Evidentemente, lançar-se nos meandros dessa produção de diferença é algo arriscado. Um filósofo chamado Hans Blumenberg já disse que a metáfora básica para se referir à existência é a do naufrágio. Durante muito tempo, em outros tempos históricos, os seres humanos se lançavam ao mar arriscando a sua vida numa busca indefinida por novos lugares e novas formas de vida. Esforçando-se, enfim, pela produção da diferença.

O naufrágio é o risco que circula toda essa empreitada. Mas, entre a segurança proporcionada pela vida em terra firme — que representa um pouco de mais do mesmo — e os perigos do naufrágio, melhor ficarmos mesmo com os segundos. Afinal, como já percebera Guimarães Rosa, enunciando insistentemente pela boca de Riobaldo: “viver é muito perigoso…”

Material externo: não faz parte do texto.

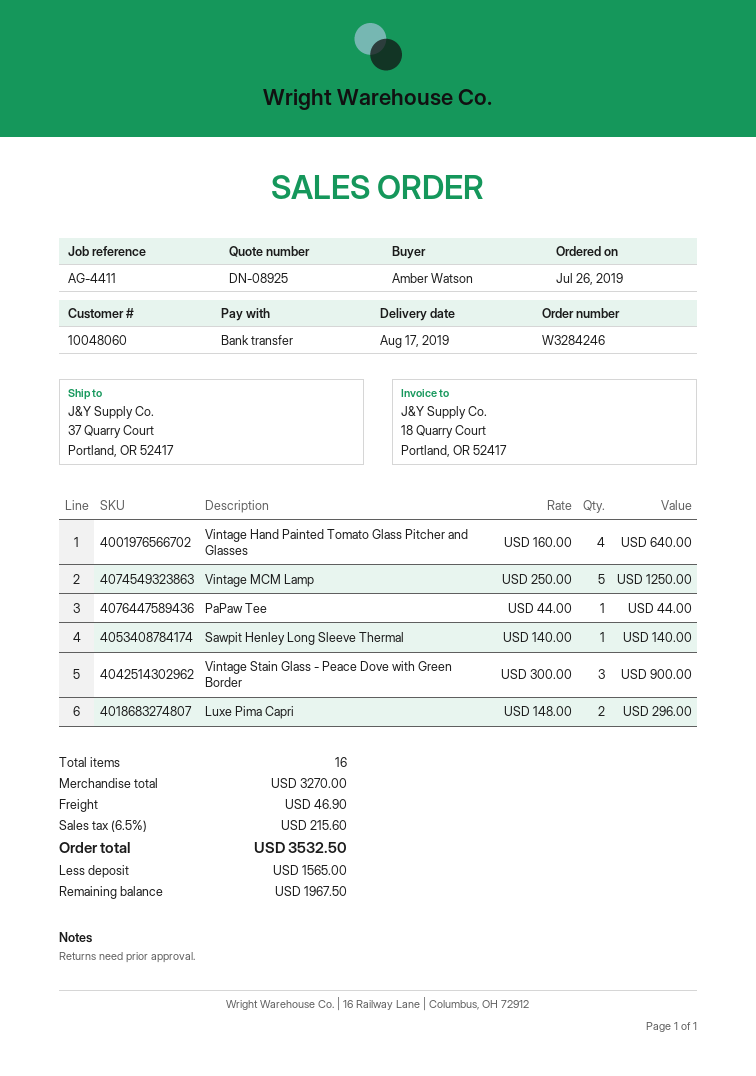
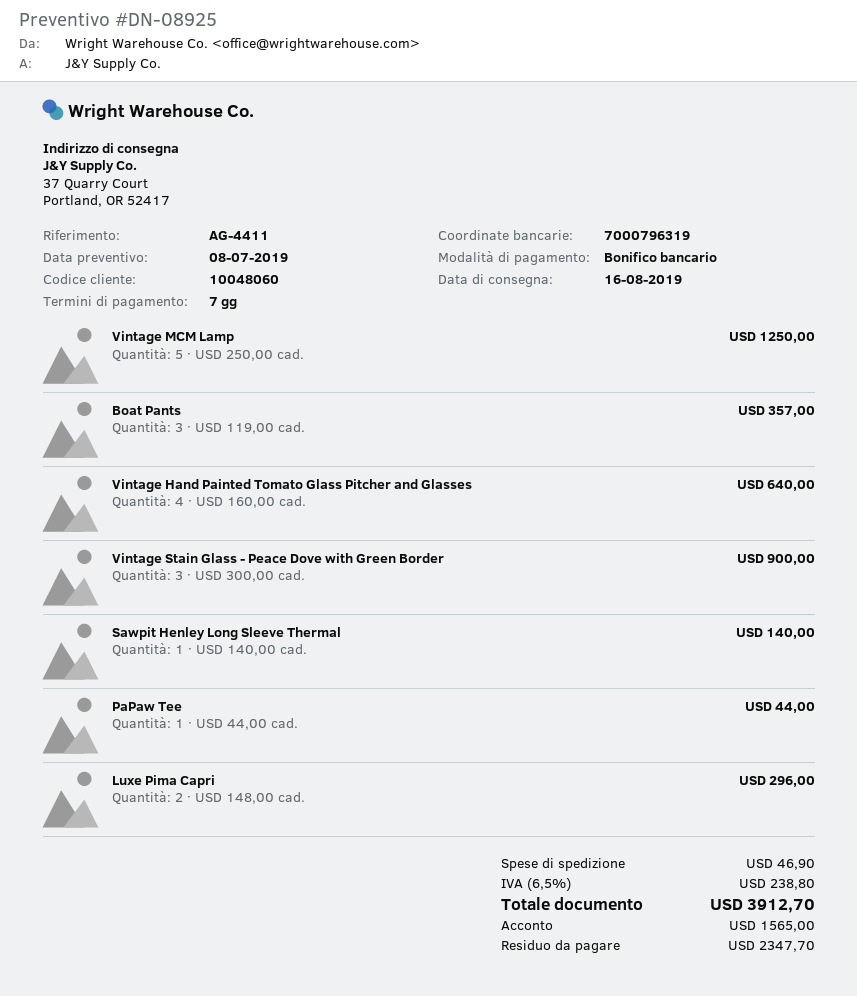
delivery date: 2019-08-17 -> 2019-08-16
Boat Pants: none -> 3 x 119.00 = 357.00
tax: 6.5% = 215.60 -> 6.5% = 238.80
total: 3532.50 -> 3912.70
balance: 1967.50 -> 2347.70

[1]Atenção: escrever na internet é um mergulho nas profundezas da alma humana (embora possamos talvez colocar um “não”…). Mexe-se com os melhores e os piores instintos, sentimentos de todos os tipos, amores, ódios, inveja, burrice, nesciedade, ansiedade, ignorância e tudo o mais que possamos imaginar. Este texto está recheado de metáforas. Espero que ninguém venha discutir o periférico (por exemplo, se o Touro deveria ficar nas “carreteras” ou sobre “o carioca da zona sul”). No escurinho das redes, os néscios perdem a timidez (neste caso, confesso que posso estar correndo o risco de alguém dizer que também se poderia dizer que “os néscios não perdem a timidez”, porque não tenho elementos seguros para a afirmação…). Pois é. Os leitores julgarão a frase. Ou “os leitores não julgarão a frase”…!
[2] Agradeço ao meu amigo e grande jurista professor doutor Antonio Garcia Amado os comentários e discussões acerca desse exemplo do Direito espanhol.